After years of research, Ninja is finally able to invent the time machine, and now he is back to the good old days when T9 keypads were being used in mobile phones.

Being a curious person, Ninja wants to find out all possible strings that can be formed by pressing the keys of the phone.

Formally, you are given a string S, that consists of digits from 2-9 (both inclusive), your task is to find out all the possible strings that can be formed from the input string by mapping the digits to the letters as in a T9 keypad. Then, print the strings in a lexicographically sorted order.

T9_Keypad

For Example: 
If S = “34”, then all the possible letters that can be formed from string S are {“dg”, “dh”, “di”, “eg”, “eh”, “ei”, “fg”, “fh”, “fi”}.
Detailed explanation ( Input/output format, Notes, Images )
Input format: 
The first line contains an integer 'T' which denotes the number of test cases or queries to be run. Then, the 'T' test cases follow.

The first line of each test case contains a string S.
Output format: 
For each test case, print all the possible strings separated by a single space in lexicographically sorted order, that can be formed from the input string by mapping the digits to the letters as in a T9 keypad.

The output of each test case will be printed in a separate line.
Note: 
You do not need to print anything, it has already been taken care of. Just implement the given function.
Constraints: 
1 <= T <= 10
1 <= |S| <= 7
where |S| denotes the length of the string S.

Time limit: 1 sec.
Sample Input 1:
1
5
Sample Output 1:
j k l
Explanation for sample 1:
For the first test case, the words that can be formed from the string S are {“j”, “k”, “l”}.
Sample Input 2:
2
37
79
Sample Output 2:
dp dq dr ds ep eq er es fp fq fr fs
pw px py pz qw qx qy qz rw rx ry rz sw sx sy sz
Explanation for sample 2:
For the first test case, the words that can be formed from the string S are  {“dp”, “dq”, “dr”, “ds”, “ep”, “eq”, “er”, “es”, “fp”, “fq”, “fr”, “fs”}.

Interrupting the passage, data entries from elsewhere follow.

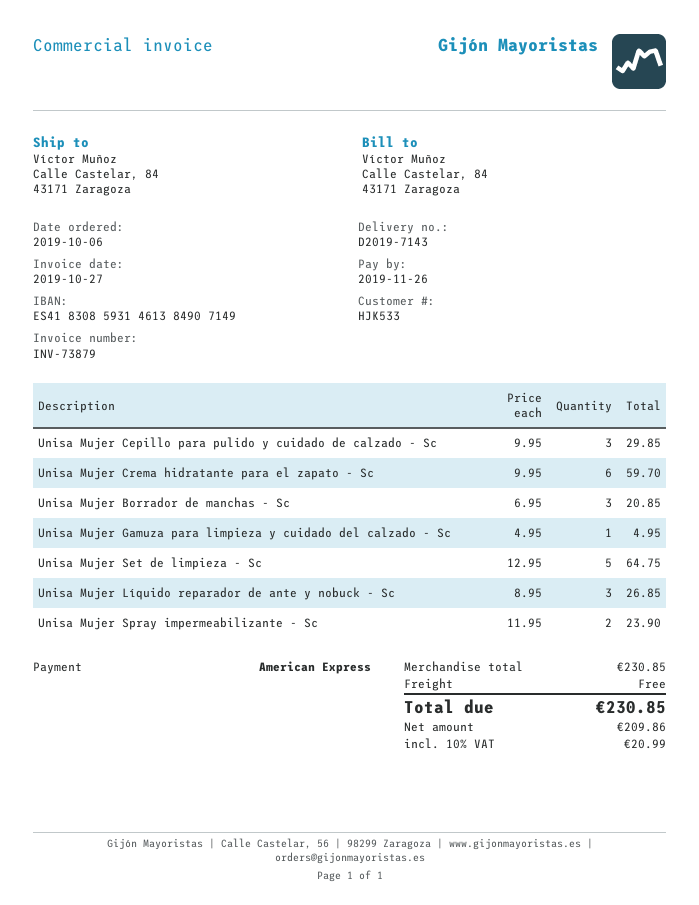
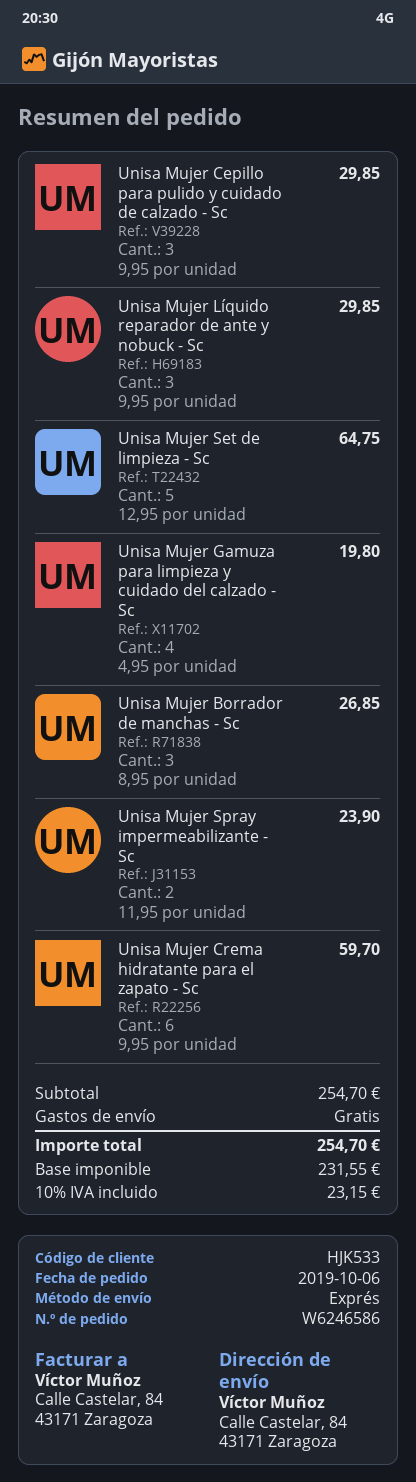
Unisa Mujer Borrador de manchas - Sc: 3 x 6.95 = 20.85 -> 3 x 8.95 = 26.85
Unisa Mujer Gamuza para limpieza y cuidado del calzado - Sc: 1 x 4.95 = 4.95 -> 4 x 4.95 = 19.80
Unisa Mujer Líquido reparador de ante y nobuck - Sc: 3 x 8.95 = 26.85 -> 3 x 9.95 = 29.85
subtotal: 230.85 -> 254.70
net: 209.86 -> 231.55
tax: 10% = 20.99 -> 10% = 23.15
total: 230.85 -> 254.70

For the second test case, the words that can be formed from the string S is are {“pw”, “px”, “py”, “pz”, “qw”, “qx”, “qy”, “qz”, “rw”, “rx”, “ry”, “rz”, “sw”, “sx”, “sy”, “sz”}.
Hint

Think of a solution using backtracking.

Approaches (1)
Backtracking

Approach:

The idea is to use a backtracking algorithm. So, we traverse each digit of the string S, we have 3 options to choose if the digit belongs to {2,3,4,5,6,8} or 4 options if it belongs to {7,9}. So, go through all possible options and add a letter in the keypad that map to the current digit and add it to the current string. If there are no more digits to be checked, then add this string to the result array.

Steps:

  1. Create an empty array of strings to store the result. Let’s call it res.
  2. Create a HashMap let’s say mp, to store the corresponding letters that map to the digits in T9 Keypad.
  3. Create an empty string let’s say curr and an index variable, which is initialized to 0.
  4. Call the backtrack function as possibleWordsUtil(S, res, curr, index, mp).
  5. Finally, return the res array. Note that this method always results in the strings being lexicographically sorted, so we do not need to sort the res array separately.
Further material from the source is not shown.